What I've Been Up To: Claude Code
It's pretty fun
This last week I visited Portland with some friends. I had some tremendous coffee, good food, and interesting long runs (using some new shoes!).
But the main thing on my mind has been AI coding agents. I’ve been using GitHub Copilot since its fairly early days and asking ChatGPT for coding advice/solutions since GPT 3 or 3.5. But until late last week, I’d never used any of the “agentic” tools: Claude Code, Codex, Gemini CLI, etc.
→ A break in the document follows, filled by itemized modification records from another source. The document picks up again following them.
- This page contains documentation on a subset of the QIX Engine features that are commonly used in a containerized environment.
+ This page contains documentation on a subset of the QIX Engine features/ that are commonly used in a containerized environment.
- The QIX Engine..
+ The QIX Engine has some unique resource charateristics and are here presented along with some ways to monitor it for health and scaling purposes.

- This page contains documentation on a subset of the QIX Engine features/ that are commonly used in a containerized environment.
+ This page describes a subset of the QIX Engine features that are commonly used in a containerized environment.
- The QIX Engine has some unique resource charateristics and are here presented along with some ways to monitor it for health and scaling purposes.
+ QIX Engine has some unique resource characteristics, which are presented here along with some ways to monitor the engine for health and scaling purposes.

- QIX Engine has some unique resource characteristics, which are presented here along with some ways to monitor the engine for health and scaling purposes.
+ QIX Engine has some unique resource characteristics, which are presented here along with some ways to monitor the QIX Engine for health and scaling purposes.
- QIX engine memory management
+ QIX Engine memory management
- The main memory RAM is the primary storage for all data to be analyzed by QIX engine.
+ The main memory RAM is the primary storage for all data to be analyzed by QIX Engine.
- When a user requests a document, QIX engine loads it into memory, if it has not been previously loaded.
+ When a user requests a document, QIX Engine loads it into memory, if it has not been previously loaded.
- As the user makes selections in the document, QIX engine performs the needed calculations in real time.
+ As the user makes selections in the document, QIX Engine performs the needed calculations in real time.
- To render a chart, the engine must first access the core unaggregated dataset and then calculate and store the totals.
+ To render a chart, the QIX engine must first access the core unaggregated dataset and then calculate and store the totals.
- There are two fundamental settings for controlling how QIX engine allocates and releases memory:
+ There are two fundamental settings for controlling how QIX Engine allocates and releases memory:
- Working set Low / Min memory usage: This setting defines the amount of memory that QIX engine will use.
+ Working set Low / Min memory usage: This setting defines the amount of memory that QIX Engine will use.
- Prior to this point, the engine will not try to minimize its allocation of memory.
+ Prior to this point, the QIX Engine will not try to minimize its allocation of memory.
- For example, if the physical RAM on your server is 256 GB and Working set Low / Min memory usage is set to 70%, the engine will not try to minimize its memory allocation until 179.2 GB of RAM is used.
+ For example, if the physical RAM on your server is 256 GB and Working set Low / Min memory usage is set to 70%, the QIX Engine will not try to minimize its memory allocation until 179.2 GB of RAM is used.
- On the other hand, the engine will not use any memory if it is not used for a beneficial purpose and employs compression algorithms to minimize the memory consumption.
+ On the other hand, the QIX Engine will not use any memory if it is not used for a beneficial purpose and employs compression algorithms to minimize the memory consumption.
Much has already been written about the relative merits of these tools, and others have experimented more thoroughly than I have. I’ll just say that Codex seemed to only operate at a surface level, while Claude has vastly exceeded my expectations with its ability to creatively solve problems much as a human would: investigating, proposing a solution, writing some code, testing it in the simplest possible way, and iterating. I haven’t even touched Gemini yet.
Still, I’ve seen enough to significantly revise my conception of what it is (or will be) to be a programmer. I’m working in a small but tricky codebase: my fitness app that pulls data from Strava and from a static CSV, spins up a backend api, and starts up React app with a dashboard for viewing the data from the api. And I’ve implemented several features that I was dreading due to their trickiness (one involves time zones, of course) without really writing any code myself; Claude has done everything, with my guidance.
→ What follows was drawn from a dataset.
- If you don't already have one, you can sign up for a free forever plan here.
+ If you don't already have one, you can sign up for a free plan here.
Admittedly, I’ve had to do plenty of steering and correcting. But it’s taken way less time and thinking than it would have for me to do it myself. And even during that time, I’ve been reading newsletters while Claude chugs away.
I assume these tools will only get better, or at least not worse. So the feeling of bouncing between one task (e.g. reading newsletters) and directing my AI agent is probably going to become normal very quickly.
In the cases I’ve needed to get involved, it’s usually some combination of:
- Claude not understanding how to run commands in my environment. E.g. it was trying to run
python
without prefacing it withuv run
, so it wasn’t able to access all the installed packages. - Claude going down a route that I thought didn’t make much sense architecturally. Admittedly that’s my opinion, but it seems like Claude tries not to tear apart your whole codebase if possible. Sometimes you need to tell it to be a little more interventionist in order to avoid kludgy hacks, though.
- Claude not testing its work enough. I’m happy to burn more tokens in order to be sure my time zone logic is airtight, and I’ve told it to check more edge cases. Often, it’s found bugs.
- A human being needed to inspect a visual artifact. In my case, my dashboard needs to look good to me, and I’ve had to steer Claude a lot in order to fix things that register to me as bad.
I haven’t tried anything too complicated, but Claude did get seriously hung up on the complexities of time zone logic across a bunch of filters and aggregations. In fairness, I’d get hung up too.
But for all the direction I’ve had to give, it’s still been far more efficient than doing this myself. And I suspect that as I get more understanding of where AI agents excel, I’ll be able to define these tasks more clearly and get them done more quickly.
At organizations that permit these tools, I fully expect the job of software developer to shift toward something like a combination of architect and tech lead: designing and steering the work, and perhaps very infrequently swooping in to build some challenging corner of the functionality.